— INSTRUCTIONS FOR THE TASK —
The records below are to be returned word for word, with pictures left out.

— RECORDS SUPPLIED —
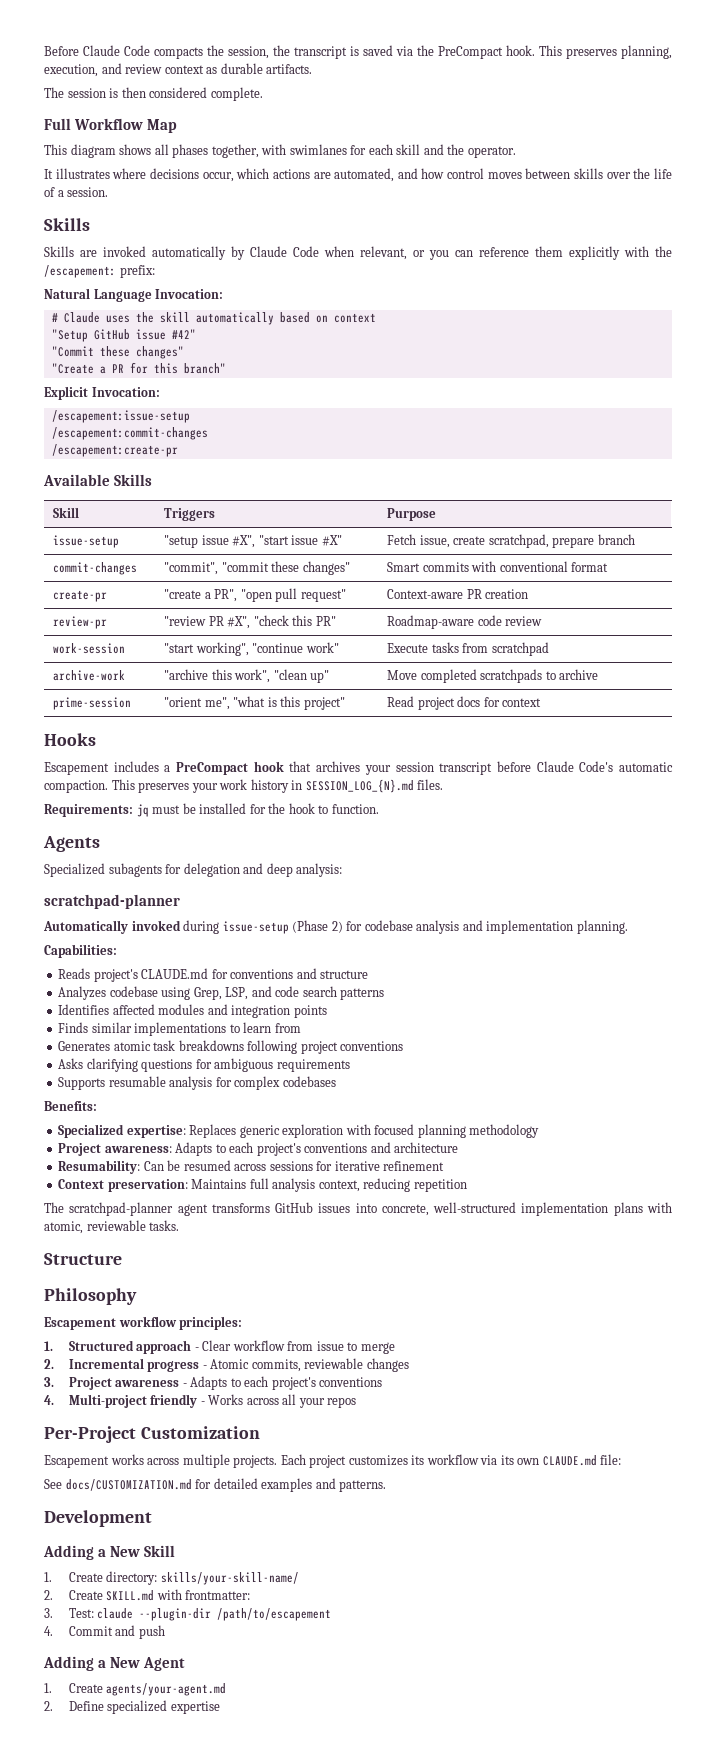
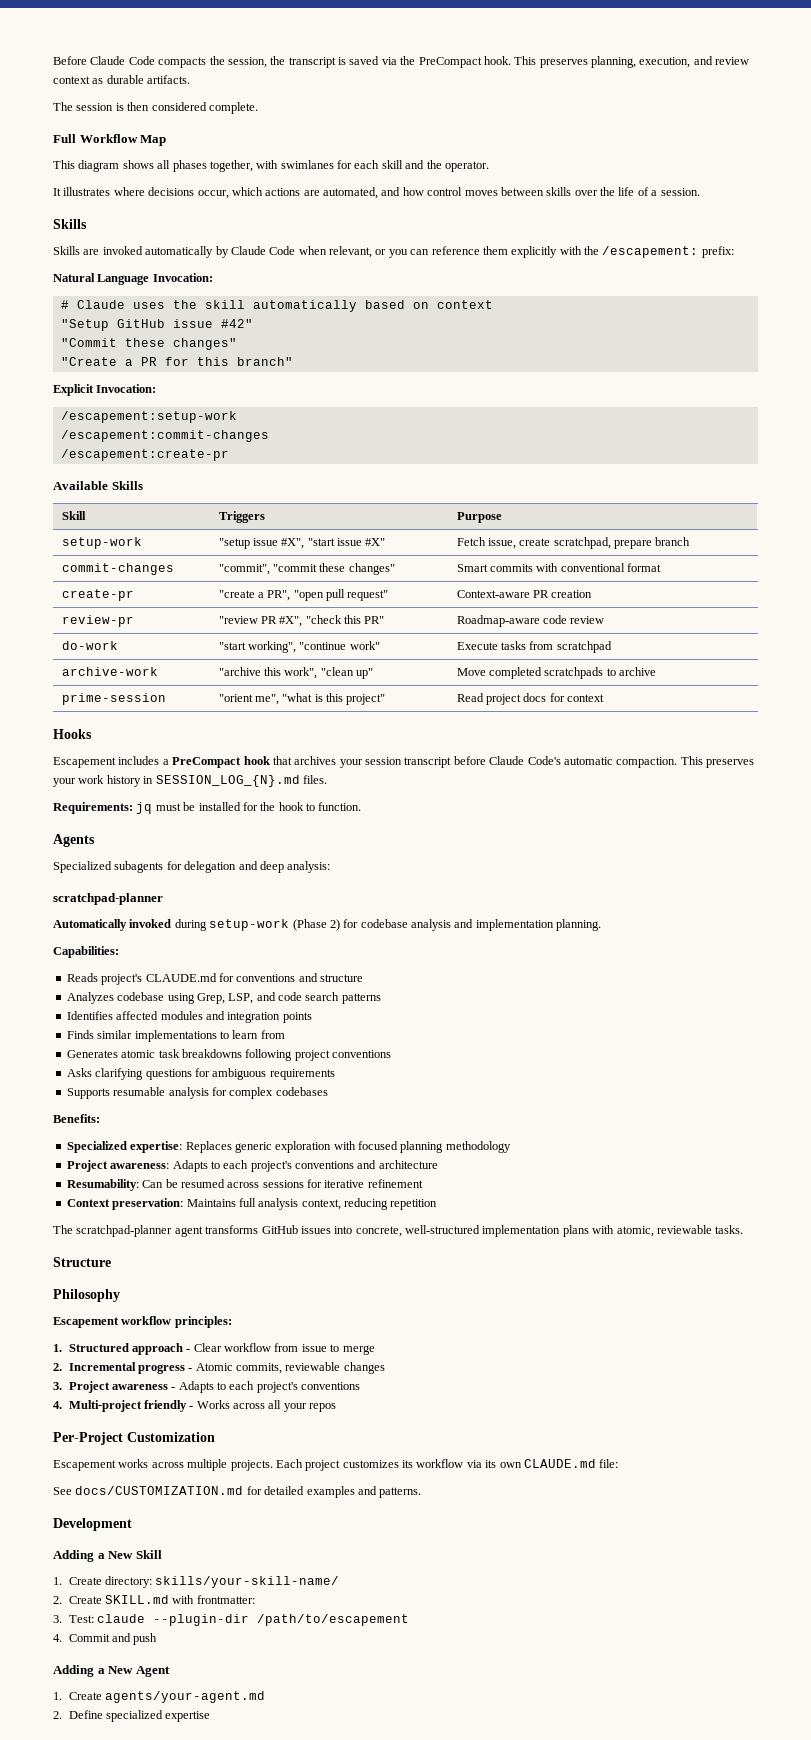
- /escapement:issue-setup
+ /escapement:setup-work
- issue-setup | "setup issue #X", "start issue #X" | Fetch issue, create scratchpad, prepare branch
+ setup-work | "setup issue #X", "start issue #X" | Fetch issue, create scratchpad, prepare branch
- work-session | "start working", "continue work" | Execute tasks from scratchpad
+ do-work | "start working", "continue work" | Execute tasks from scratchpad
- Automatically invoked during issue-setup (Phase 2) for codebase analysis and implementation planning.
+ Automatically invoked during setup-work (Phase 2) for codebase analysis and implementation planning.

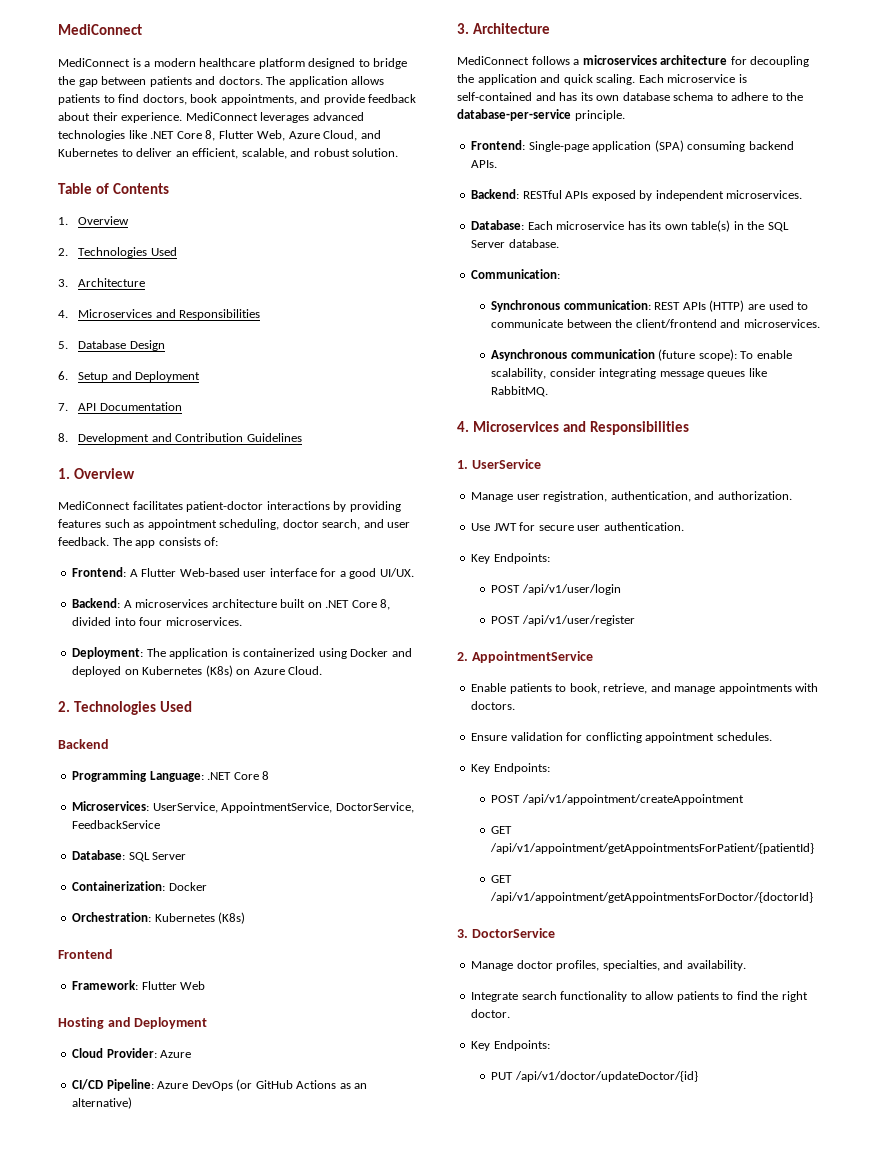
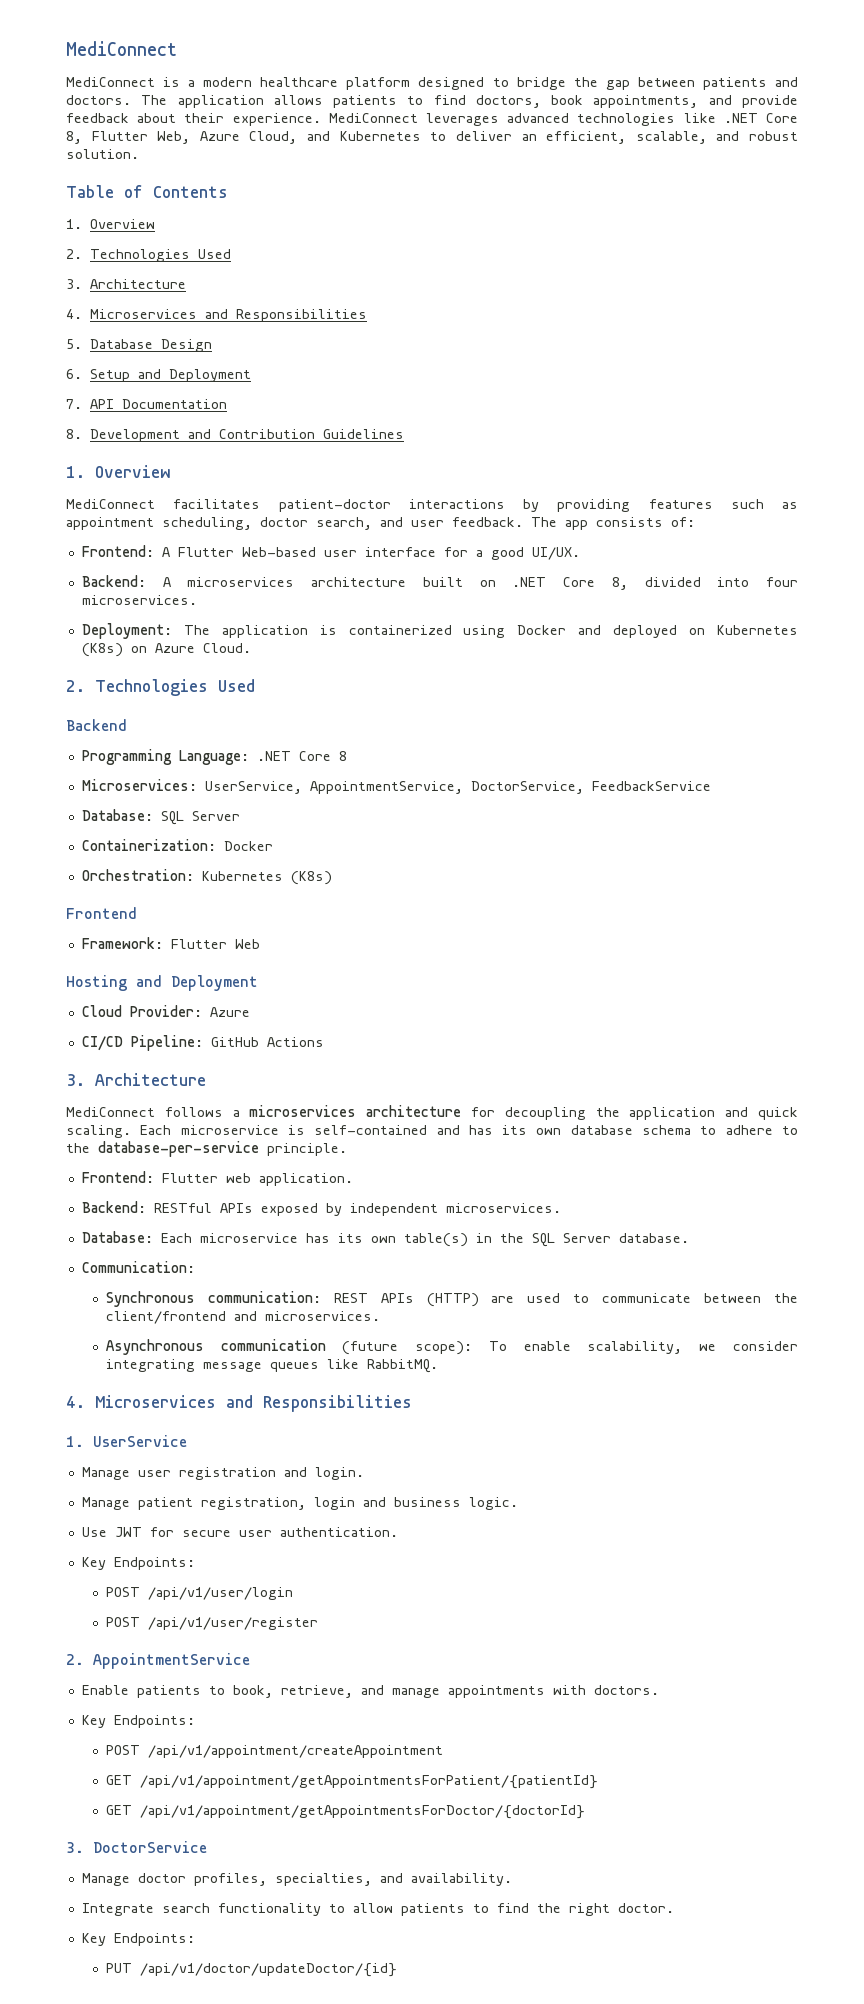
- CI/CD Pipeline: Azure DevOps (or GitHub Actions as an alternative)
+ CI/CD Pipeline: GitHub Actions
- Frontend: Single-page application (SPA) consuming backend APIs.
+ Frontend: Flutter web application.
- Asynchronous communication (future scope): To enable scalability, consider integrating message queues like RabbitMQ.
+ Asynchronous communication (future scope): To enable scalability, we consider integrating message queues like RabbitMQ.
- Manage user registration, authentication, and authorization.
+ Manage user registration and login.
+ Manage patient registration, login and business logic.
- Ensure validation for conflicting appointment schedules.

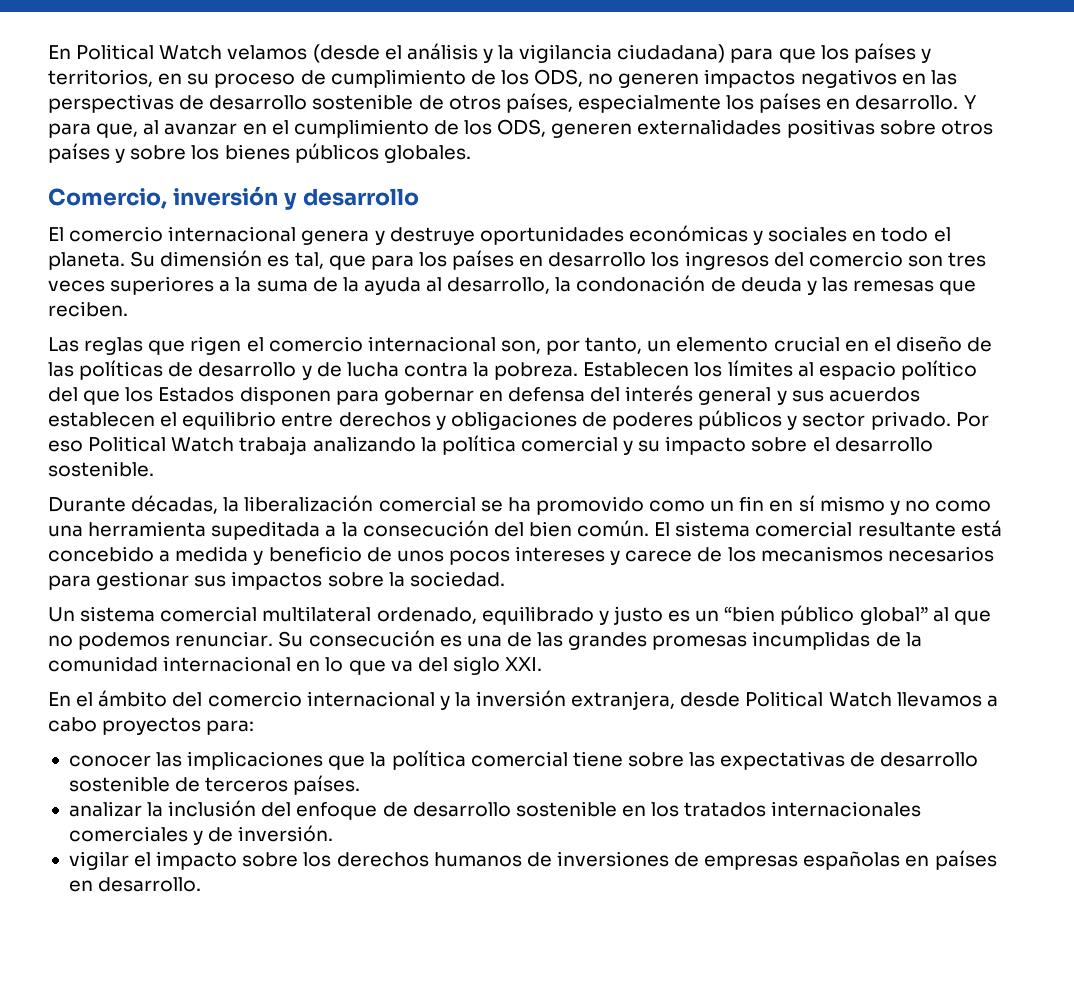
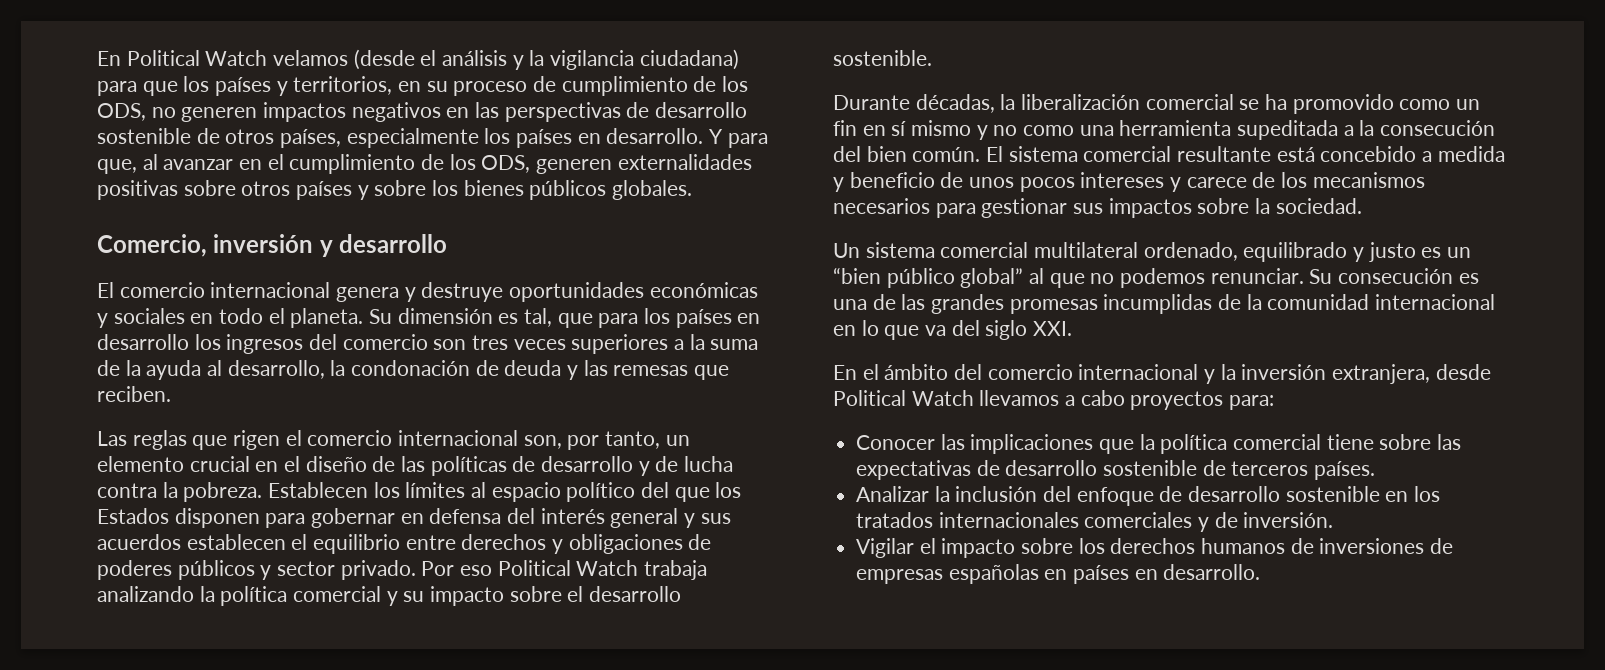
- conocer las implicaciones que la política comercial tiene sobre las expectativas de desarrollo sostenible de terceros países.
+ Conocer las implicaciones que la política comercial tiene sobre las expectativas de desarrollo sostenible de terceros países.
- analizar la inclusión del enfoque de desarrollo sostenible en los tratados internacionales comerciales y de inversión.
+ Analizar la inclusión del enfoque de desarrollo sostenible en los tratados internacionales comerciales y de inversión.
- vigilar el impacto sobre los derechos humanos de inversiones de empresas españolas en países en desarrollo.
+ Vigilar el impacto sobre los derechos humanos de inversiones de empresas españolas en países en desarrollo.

— EXERCISE SOLUTION —
- /escapement:issue-setup
+ /escapement:setup-work
- issue-setup | "setup issue #X", "start issue #X" | Fetch issue, create scratchpad, prepare branch
+ setup-work | "setup issue #X", "start issue #X" | Fetch issue, create scratchpad, prepare branch
- work-session | "start working", "continue work" | Execute tasks from scratchpad
+ do-work | "start working", "continue work" | Execute tasks from scratchpad
- Automatically invoked during issue-setup (Phase 2) for codebase analysis and implementation planning.
+ Automatically invoked during setup-work (Phase 2) for codebase analysis and implementation planning.

- CI/CD Pipeline: Azure DevOps (or GitHub Actions as an alternative)
+ CI/CD Pipeline: GitHub Actions
- Frontend: Single-page application (SPA) consuming backend APIs.
+ Frontend: Flutter web application.
- Asynchronous communication (future scope): To enable scalability, consider integrating message queues like RabbitMQ.
+ Asynchronous communication (future scope): To enable scalability, we consider integrating message queues like RabbitMQ.
- Manage user registration, authentication, and authorization.
+ Manage user registration and login.
+ Manage patient registration, login and business logic.
- Ensure validation for conflicting appointment schedules.

- conocer las implicaciones que la política comercial tiene sobre las expectativas de desarrollo sostenible de terceros países.
+ Conocer las implicaciones que la política comercial tiene sobre las expectativas de desarrollo sostenible de terceros países.
- analizar la inclusión del enfoque de desarrollo sostenible en los tratados internacionales comerciales y de inversión.
+ Analizar la inclusión del enfoque de desarrollo sostenible en los tratados internacionales comerciales y de inversión.
- vigilar el impacto sobre los derechos humanos de inversiones de empresas españolas en países en desarrollo.
+ Vigilar el impacto sobre los derechos humanos de inversiones de empresas españolas en países en desarrollo.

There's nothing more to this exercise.